Abstract

We study finite-temperature N=1 SU(2) super Yang-Mills theory, compactified on a spatial circle of size L with supersymmetric boundary conditions. In the semiclassical small-L regime, a deconfinement transition occurs at T_c <<1/L. The transition is due to a competition between non-perturbative topological "molecules"---magnetic and neutral bion-instantons---and electrically charged W-bosons and superpartners. Compared to deconfinement in non-supersymmetric QCD(adj) arXiv:1112.6389, the novelty is the relevance of the light modulus scalar field. It mediates interactions between neutral bions (and W-bosons), serves as an order parameter for the Z_2^{L} center symmetry associated with the non-thermal circle, and explicitly breaks the electric-magnetic (Kramers-Wannier) duality enjoyed by non-supersymmetric QCD(adj) near T_c. We show that deconfinement can be studied using an effective two-dimensional gas of electric and magnetic charges with (dual) Coulomb and Aharonov-Bohm interactions, or, equivalently, via an XY-spin model with a symmetry-breaking perturbation, where each system couples to the scalar field.
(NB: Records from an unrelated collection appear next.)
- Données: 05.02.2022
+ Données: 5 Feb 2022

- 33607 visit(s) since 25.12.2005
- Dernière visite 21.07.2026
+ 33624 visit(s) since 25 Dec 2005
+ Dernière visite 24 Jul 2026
To study the realization of the discrete R-symmetry and the Z_2^{beta} thermal and Z_2^{L} non-thermal center symmetries, we perform Monte Carlo simulations of both systems. The dual-Coulomb gas simulations are a novel way to analyze deconfinement and provide a new venue to study the phase structure of a class of two-dimensional condensed matter models that can be mapped into dual-Coulomb gases. Our results indicate a continuous deconfinement transition, with Z_2^{L} remaining unbroken at the transition. Thus, the SYM transition appears similar to the one in SU(2) QCD(adj) arXiv:1112.6389 and is also likely to be characterized by continuously varying critical exponents.